Blood eosinophils are a predictive marker for the use of inhaled corticosteroids (ICS). However, there is concern over whether a single measure of blood eosinophils is sufficient for outlining a treatment plan. Here, we evaluated the association between variability in blood eosinophils and the effects of ICS in stable COPD cohorts.
COPD patients in the Korean COPD Subtype Study and the Seoul National University Airway Registry from 2011 to 2018 were analyzed. Based on blood eosinophils at baseline and at 1-year follow-up, the patients were classified into four groups with 250/μL as a cutoff value: consistently high (CH), consistently low (CL), variably increasing (VI), and variably decreasing (VD).

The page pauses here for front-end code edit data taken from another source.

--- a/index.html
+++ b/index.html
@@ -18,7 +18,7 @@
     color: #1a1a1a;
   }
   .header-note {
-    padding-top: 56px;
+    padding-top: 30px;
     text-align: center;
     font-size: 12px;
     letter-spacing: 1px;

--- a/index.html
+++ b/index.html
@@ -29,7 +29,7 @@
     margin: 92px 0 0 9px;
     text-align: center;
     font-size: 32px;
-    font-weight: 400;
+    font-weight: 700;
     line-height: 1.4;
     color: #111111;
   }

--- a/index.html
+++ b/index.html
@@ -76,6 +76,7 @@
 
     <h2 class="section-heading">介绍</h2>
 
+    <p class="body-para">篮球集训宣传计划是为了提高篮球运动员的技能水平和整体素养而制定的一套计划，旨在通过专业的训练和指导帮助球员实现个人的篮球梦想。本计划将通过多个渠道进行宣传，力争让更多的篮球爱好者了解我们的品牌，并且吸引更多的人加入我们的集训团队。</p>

We compared rates of acute exacerbations (AEs) according to ICS use in each group after calibration of severity using propensity score matching.

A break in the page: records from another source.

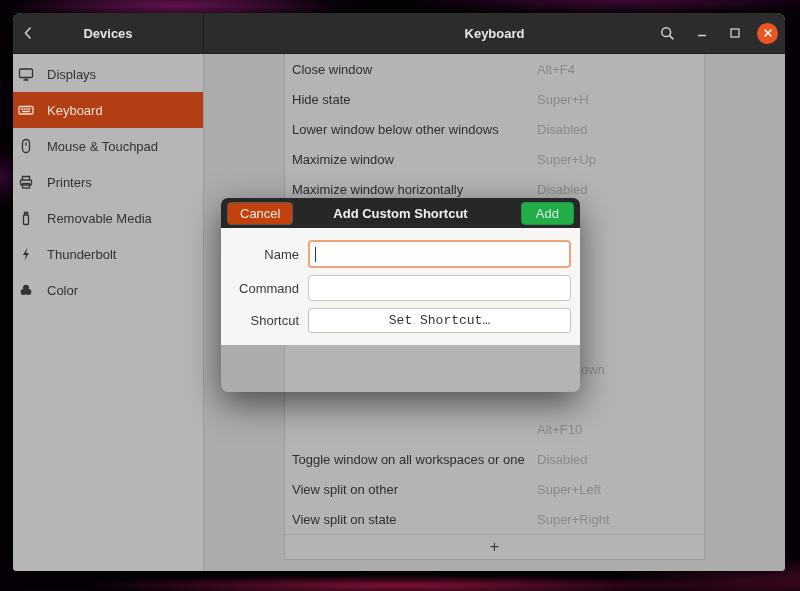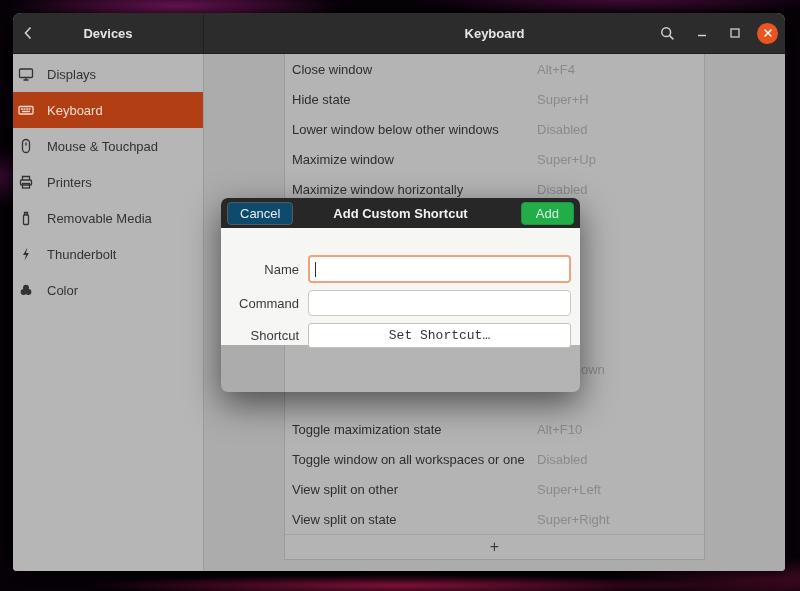--- a/index.html
+++ b/index.html
@@ -64,7 +64,7 @@
   }
   .dlg-header{height:30px;background:#272727;display:flex;align-items:center;position:relative;}
   .dlg-title{position:absolute;left:0;right:0;text-align:center;font-size:13px;font-weight:bold;color:#f1f1f1;pointer-events:none;}
-  .btn-cancel{margin-left:6px;z-index:2;padding:3px 12px;background:#0c4a6e;border:1px solid #585858;
+  .btn-cancel{margin-left:6px;z-index:2;padding:3px 12px;background:#c2410c;border:1px solid #585858;
     border-radius:4px;color:#ececec;font-size:13px;font-family:inherit;cursor:pointer;}
   .btn-add{margin-left:auto;margin-right:6px;z-index:2;padding:3px 14px;background:var(--green);
     border:1px solid #1d9640;border-radius:4px;color:#d7eedd;font-size:13px;font-family:inherit;cursor:pointer;}

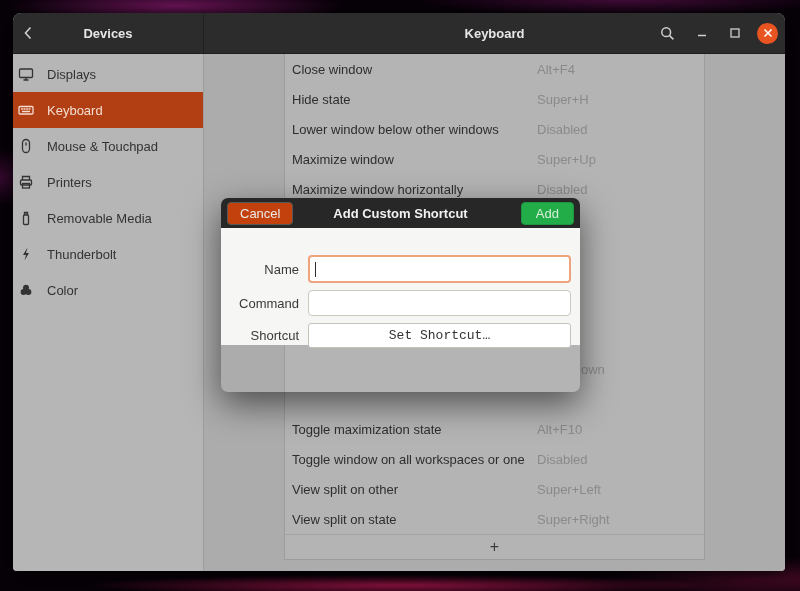--- a/index.html
+++ b/index.html
@@ -68,7 +68,7 @@
     border-radius:4px;color:#ececec;font-size:13px;font-family:inherit;cursor:pointer;}
   .btn-add{margin-left:auto;margin-right:6px;z-index:2;padding:3px 14px;background:var(--green);
     border:1px solid #1d9640;border-radius:4px;color:#d7eedd;font-size:13px;font-family:inherit;cursor:pointer;}
-  .dlg-body{height:117px;background:#f6f6f4;padding-top:27px;}
+  .dlg-body{height:117px;background:#f6f6f4;padding-top:12px;}
   .form-row{display:flex;align-items:center;margin:0 9px 7px 0;}
   .form-label{width:78px;text-align:right;margin-right:9px;font-size:13px;color:#3a3a3a;}
   .entry{flex:1;height:26px;background:#fff;border:1px solid #ccc8c0;border-radius:4px;position:relative;}

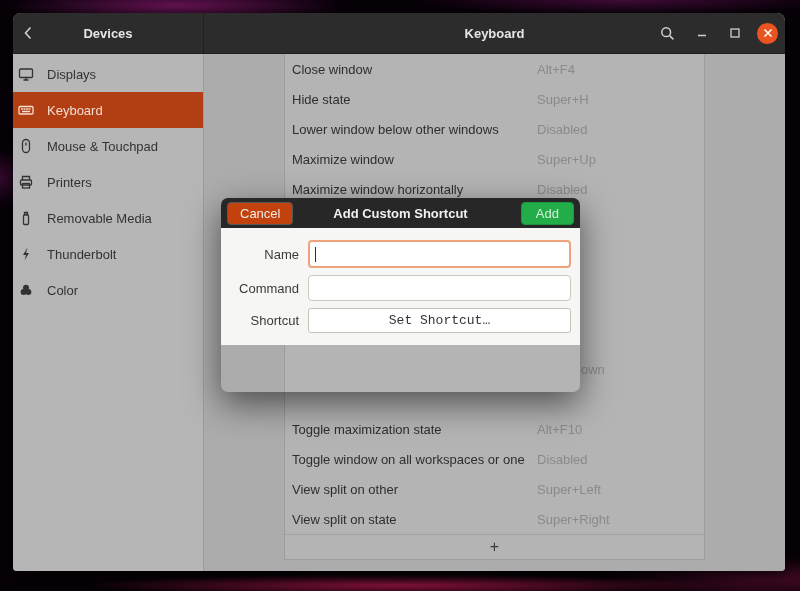--- a/index.html
+++ b/index.html
@@ -239,7 +239,6 @@
             <span class="val"></span>
           </div>
           <div class="row">
-            <span class="lbl">Toggle maximization state</span>
             <span class="val">Alt+F10</span>
           </div>
           <div class="row">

Of 2,221 COPD patients, 618 were analyzed and a total of 125 (20%), 355 (57%), 63 (10%), and 75 (12%) patients were classified into the CH, CL, VI, and VD groups, respectively. After calibration, we found that ICS users tended to have a lower AE rate in the CH group (RR 0.41, 95% CI 0.21–0.74) and VI group (RR 0.45, 95% CI 0.22–0.88), but not in the CL group (RR 1.42, 95% CI 1.08–1.89) and VD group (RR 1.71, 95% CI 1.00–2.96).